International Norms in Canadian Law
In R. v. Hape,8 the Supreme Court of Canada demonstrated that even though Canada lacks a statutory jurisdictional vehicle functionally equivalent to the ATS,9 there is a legal basis for exposure of Canadian companies with operations abroad to legal actions in Canada for alleged violations of international law abroad. That case arose in the relatively unrelated context of alleged violations of the Canadian Charter of Rights and Freedoms with respect to a domestic criminal prosecution dependent on Canadian police investigations in a foreign jurisdiction. Nonetheless, it authoritatively resolved in the affirmative a long-held assumption that international customary law was automatically part of the law of Canada, absent clear statutory departures to the contrary.10 In Canada, treaties per se are not part of domestic law unless implemented by Parliament and/or provincial legislatures11 but the same rules that are expressed in treaties can also be incorporated into the body of Canadian common law if the treaties stand as codifications of pre-existing international customary law.12
Canada’s long-standing commitment to international human rights law is evidenced by its central role in the drafting of the Universal Declaration of Human Rights in 1947/1948 as well as its adoption of eight different core multilateral human rights treaties, all of which are now in force.14 The breadth of Canada’s international commitments in this regard provide a broad foundation for the importation of liability to Canadian private actors for human rights-based international torts.
In addition to customary international law evidenced by codification in treaties, certain fundamental principles of international law – known as “peremptory norms” or “jus cogens norms” – apply to all states without exception or permitted derogation.15 As a category of customary international law, jus cogens norms require no formal implementation process in order for these rules to be incorporated into the body of Canadian common law. Examples of jus cogens norms include prohibition on the use of force; the law of genocide; the principle of racial non-discrimination; crimes against humanity; and the rules prohibiting trade in slaves or human trafficking. Serious allegations of human rights violations often invoke jus cogens norms.
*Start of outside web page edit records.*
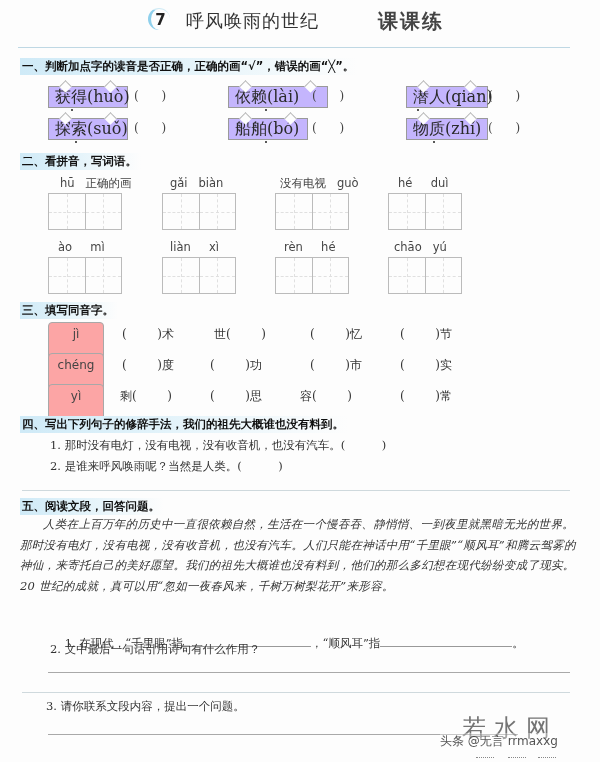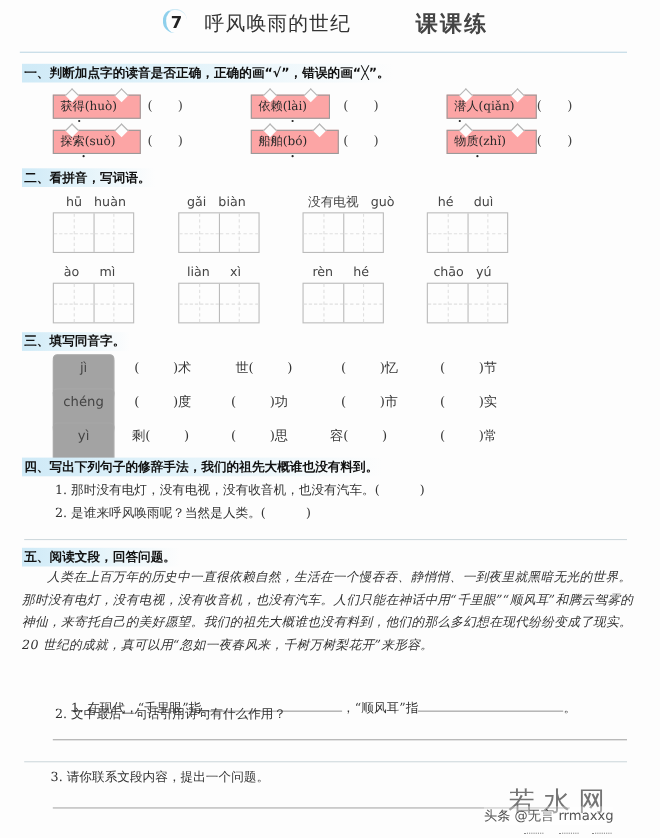"获得(huò)" .word-box { background: #fca5a5 -> #c4b5fd; font-size: 11px -> 16px }
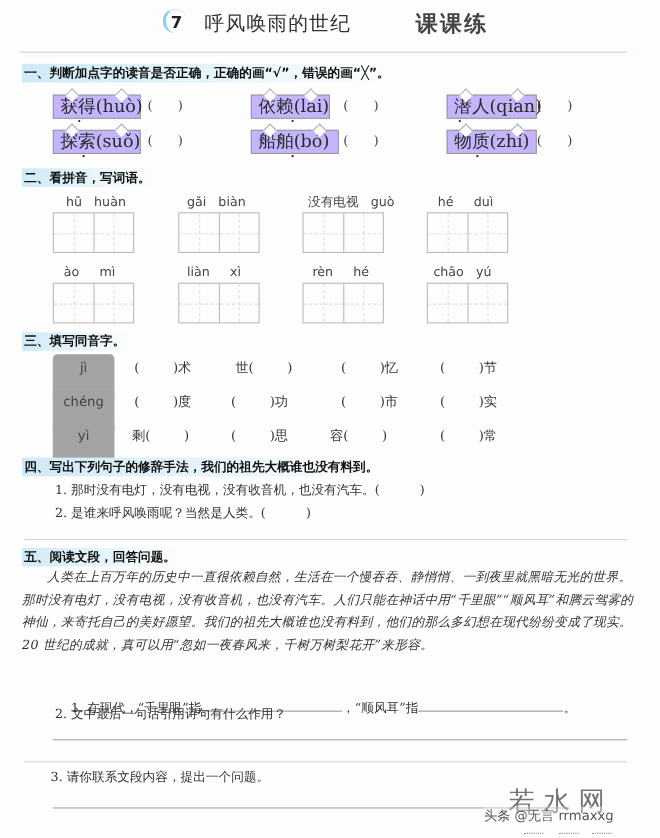"依赖(lài)" div.word-box { width: 72px -> 100px }
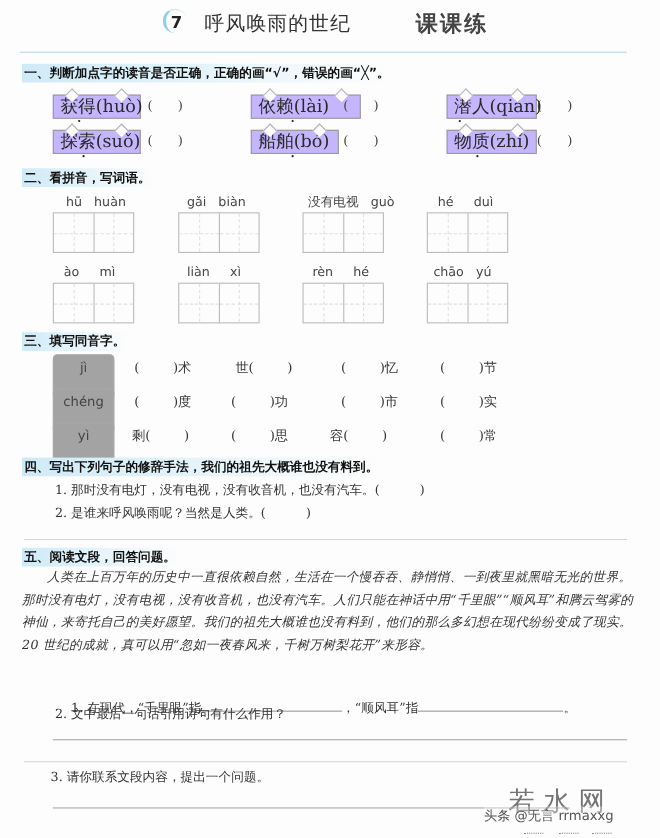"hū huàn" div.pinyin { text: huàn -> 正确的画 }
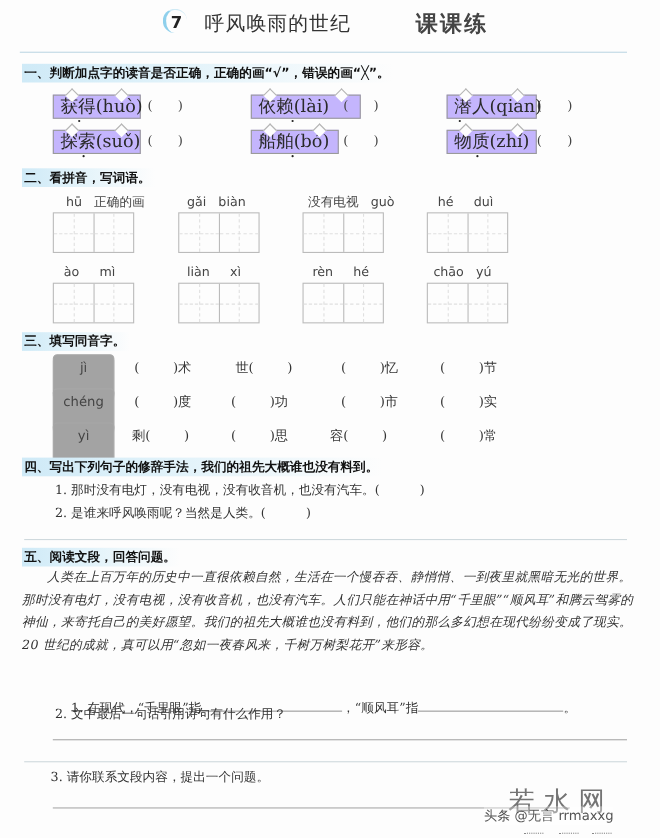"jì" .py-box { background: #a3a3a3 -> #fca5a5 }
What remains to be resolved on the facts of particular cases such as Hudbay and Tahoe is what legal effect customary international norms have once they are incorporated into domestic law. Are they automatically binding and capable of forming the basis, by themselves, for the decision of the court? Or do they give rise to, limit or extend enforceable rights at common law?16 It appears that Ontario courts have taken the latter approach, using international law norms as a basis for the finding of a “novel” duty of care at common law. However, it remains to be seen whether, for example, international law can support the creation of new causes of action aimed specifically at civil liability for violations of international human rights, and what standard of liability will be applied for those claims. Eventually, the cases will tell us, not to mention the possibility of the Parliament and provincial legislatures weighing in with statutory prescriptions.